Fierce Tornadoes and the Fingers of God

John Piper gives a hard, but scriptural response to the devastating tornadoes which afflicted our nation. We grieve suffering because we see the pain it brings. But suffering is a result of the Fall and our sin, and thus we cannot blame God. His divine purposes are perfect and aren’t we thankful that He sent His Son to rescue us from the consequences of the Curse!

Posted at Desiring God:  http://www.desiringgod.org/blog/posts/fierce-tornadoes-and-the-fingers-of-god

“Why would God reach down his hand and drag his fierce fingers across rural America killing at least 38 people with 90 tornadoes in 12 states, and leaving some small towns with scarcely a building standing, including churches?
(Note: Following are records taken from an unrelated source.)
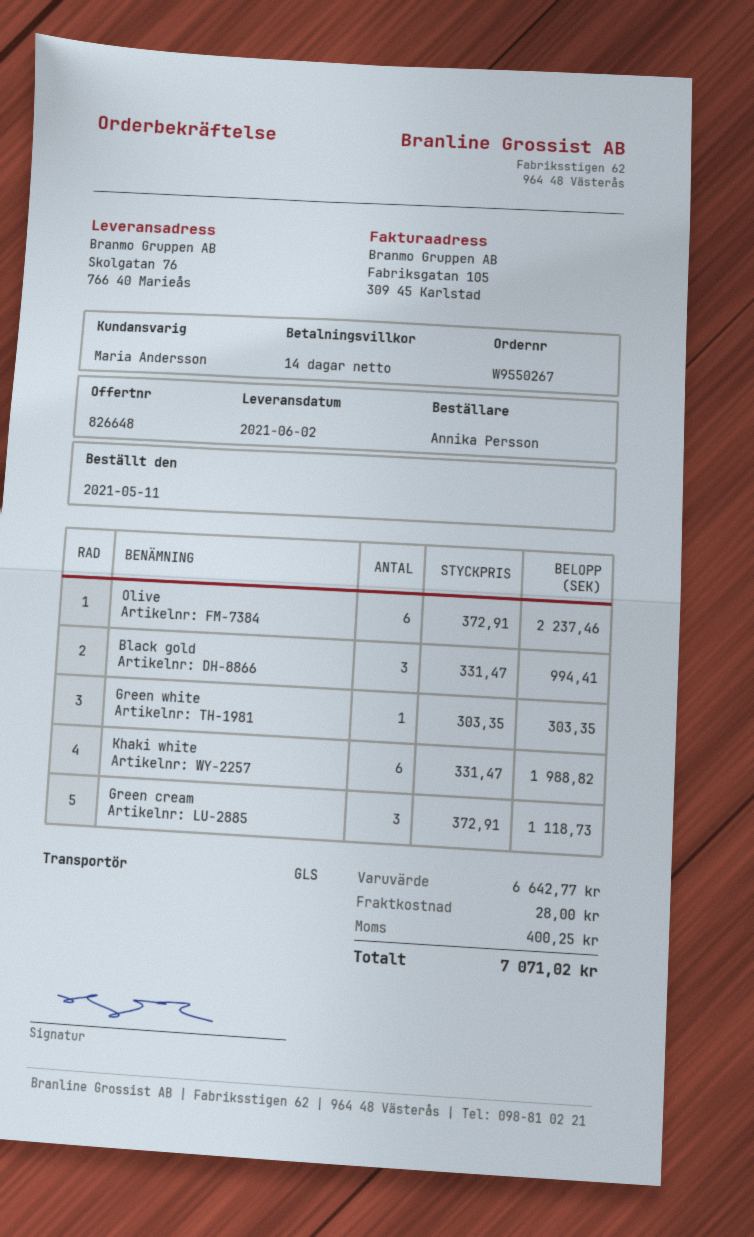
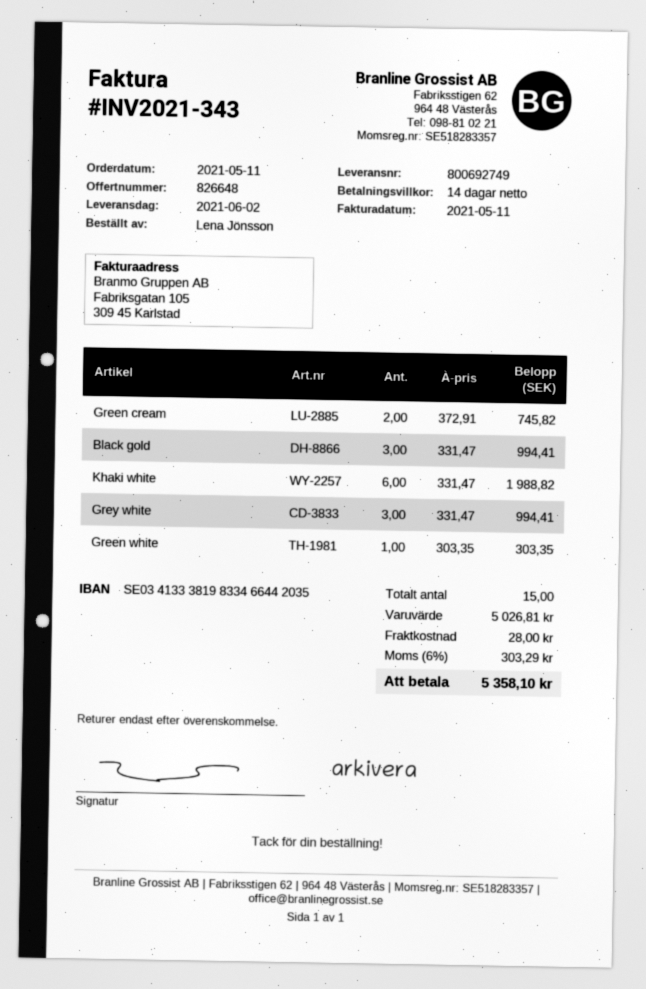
ordered by: Annika Persson -> Lena Jönsson
Olive: 6 x 372.91 = 2237.46 -> none
Green cream: 3 x 372.91 = 1118.73 -> 2 x 372.91 = 745.82
Grey white: none -> 3 x 331.47 = 994.41
subtotal: 6642.77 -> 5026.81
tax: 400.25 -> 303.29
total: 7071.02 -> 5358.10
If God has a quarrel with America, wouldn’t Washington,D.C., or Las Vegas, or Minneapolis, or Hollywood be a more likely place to show his displeasure?

We do not ascribe such independent power to Mother Nature or to the devil.

God alone has the last say in where and how the wind blows. If a tornado twists at 175 miles an hour and stays on the ground like a massive lawnmower for 50 miles, God gave the command.

•“The wind of the Lord, shall come, rising from the wilderness, and it shall strip Ephraim’s treasury of every precious thing” (Hosea 13:15).

• “The Lord turned the wind into a very strong west wind, which lifted the locusts and drove them into the Red Sea” (Exodus 10:19).

• “God appointed a scorching east wind” (Jonah 4:8).

• “God commanded and raised the stormy wind” (Psalm 107:25).

• “Even winds and sea obey Jesus” (Matthew 8:27).

But why Marysville and not Minneapolis? Why Henryville and not Hollywood?

God has spoken about these things. Consider three ways he addresses — all of us.

1. Job, “Blessed be the name of the Lord.”

Job’s ten children died because “a great wind came across the wilderness and struck the four corners of the house, and it fell upon the young people” (Job 1:19).

Job cries out to God, “Why have you made me your mark? . . . Why do you hide your face and count me as your enemy? . . . Why do the wicked live, reach old age, and grow mighty in power?” (Job 7:2013:2421:7).

In other words, Why Henryville, and notHollywood?

God’s answer to Job is not that he was a worse sinner than the “wicked” — or that Maryville had some dark secret.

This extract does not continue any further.